Exploring Polar Curves: Petals, Limacons and More

[Eissa12]

View attachment 8979A) Find all values on [0,2pie) such that (thita0) produces the tip of a petal (maximum magnitude of r) all values for which r=0, and sketch a graph?

a) r = 5 sin 2 (thita0)

a) r = 5 sin 3 (thita0)

a) r = 5 sin 4 (thita0)

B) considering what you can observe in the previous graphs, what are general guidelines for number, length and position of petals for a general rose curve: r = a sin b (thita0).
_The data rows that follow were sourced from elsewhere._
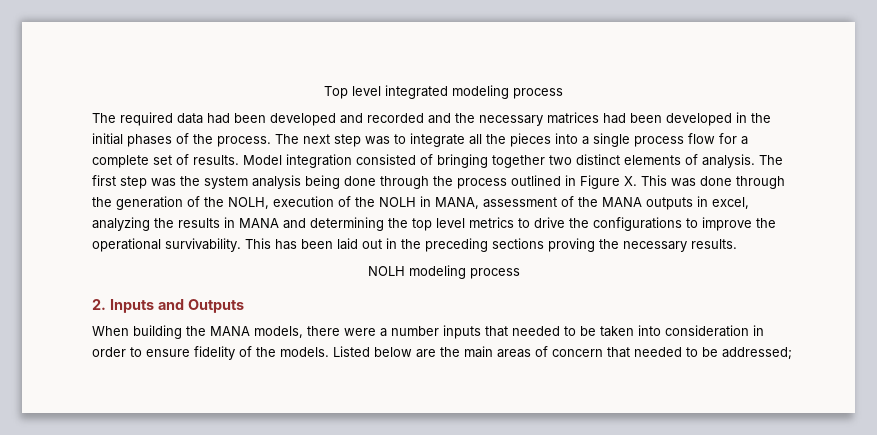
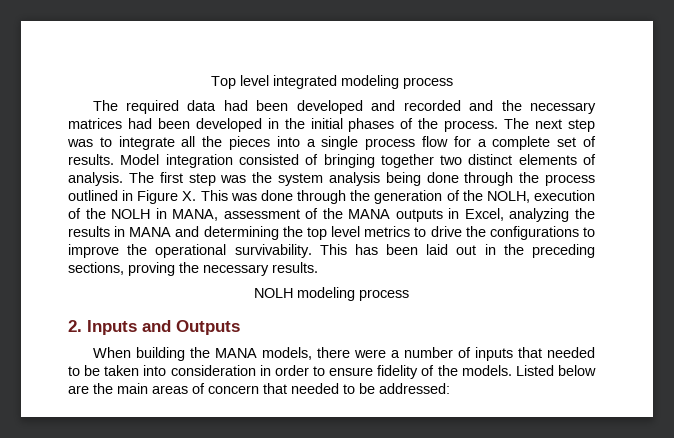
- The first step was the system analysis being done through the process outlined in Figure X. This was done through the generation of the NOLH, execution of the NOLH in MANA, assessment of the MANA outputs in excel, analyzing the results in MANA and determining the top level metrics to drive the configurations to improve the operational survivability.
+ The first step was the system analysis being done through the process outlined in Figure X. This was done through the generation of the NOLH, execution of the NOLH in MANA, assessment of the MANA outputs in Excel, analyzing the results in MANA and determining the top level metrics to drive the configurations to improve the operational survivability.
- This has been laid out in the preceding sections proving the necessary results.
+ This has been laid out in the preceding sections, proving the necessary results.
- When building the MANA models, there were a number inputs that needed to be taken into consideration in order to ensure fidelity of the models.
+ When building the MANA models, there were a number of inputs that needed to be taken into consideration in order to ensure fidelity of the models.
- Listed below are the main areas of concern that needed to be addressed;
+ Listed below are the main areas of concern that needed to be addressed:

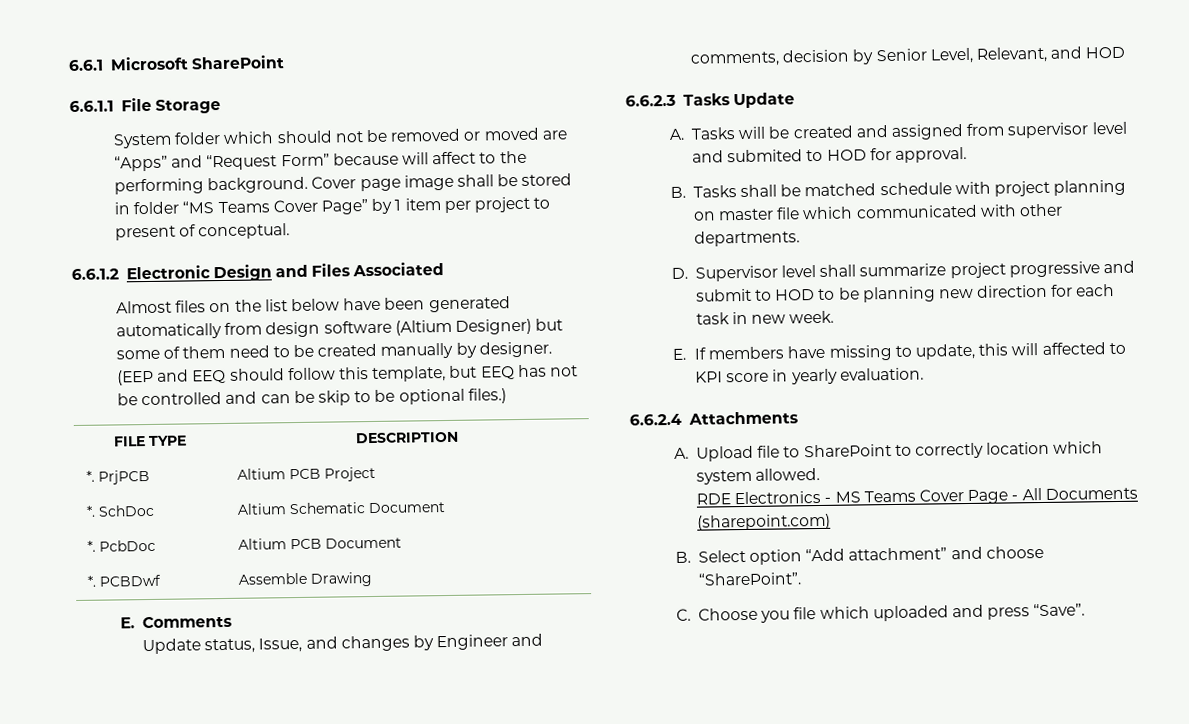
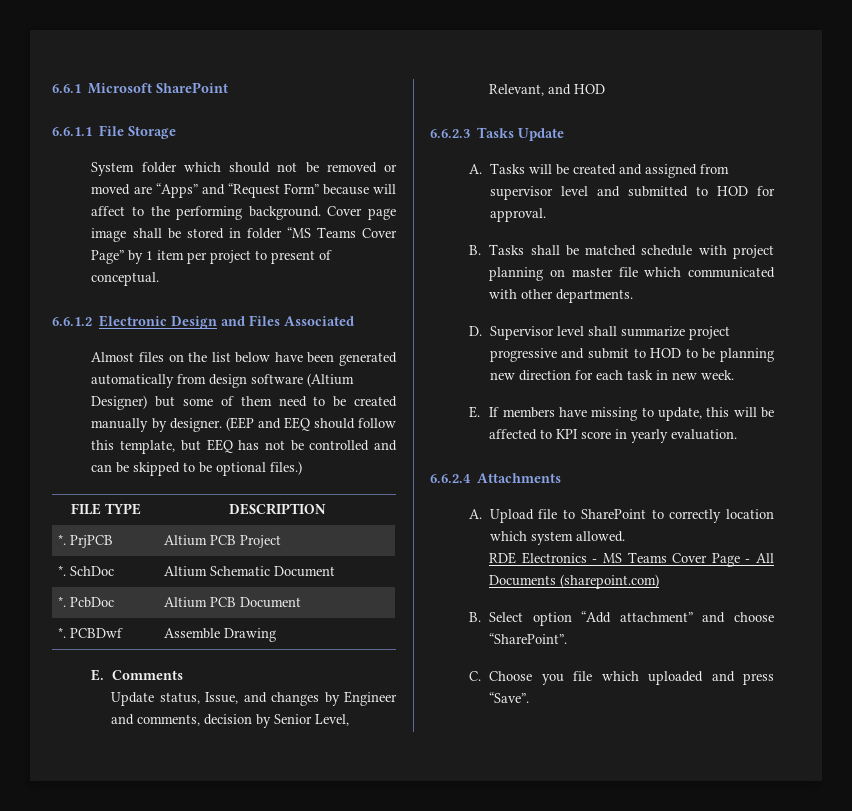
- (EEP and EEQ should follow this template, but EEQ has not be controlled and can be skip to be optional files.)
+ (EEP and EEQ should follow this template, but EEQ has not be controlled and can be skipped to be optional files.)
- A. Tasks will be created and assigned from supervisor level and submited to HOD for approval.
+ A. Tasks will be created and assigned from supervisor level and submitted to HOD for approval.
- E. If members have missing to update, this will affected to KPI score in yearly evaluation.
+ E. If members have missing to update, this will be affected to KPI score in yearly evaluation.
c) A polar curve in the frome r = d + a sin (thita0) is called a limacon and has several distinct variations, including a cardioid and a limacon with an inner loop. Create general guidelines for when these variations occur and explain what causes them to occur?

 

[skeeter]

tip of the petal $\implies$ $\cos(2\theta) = \pm 1$ ...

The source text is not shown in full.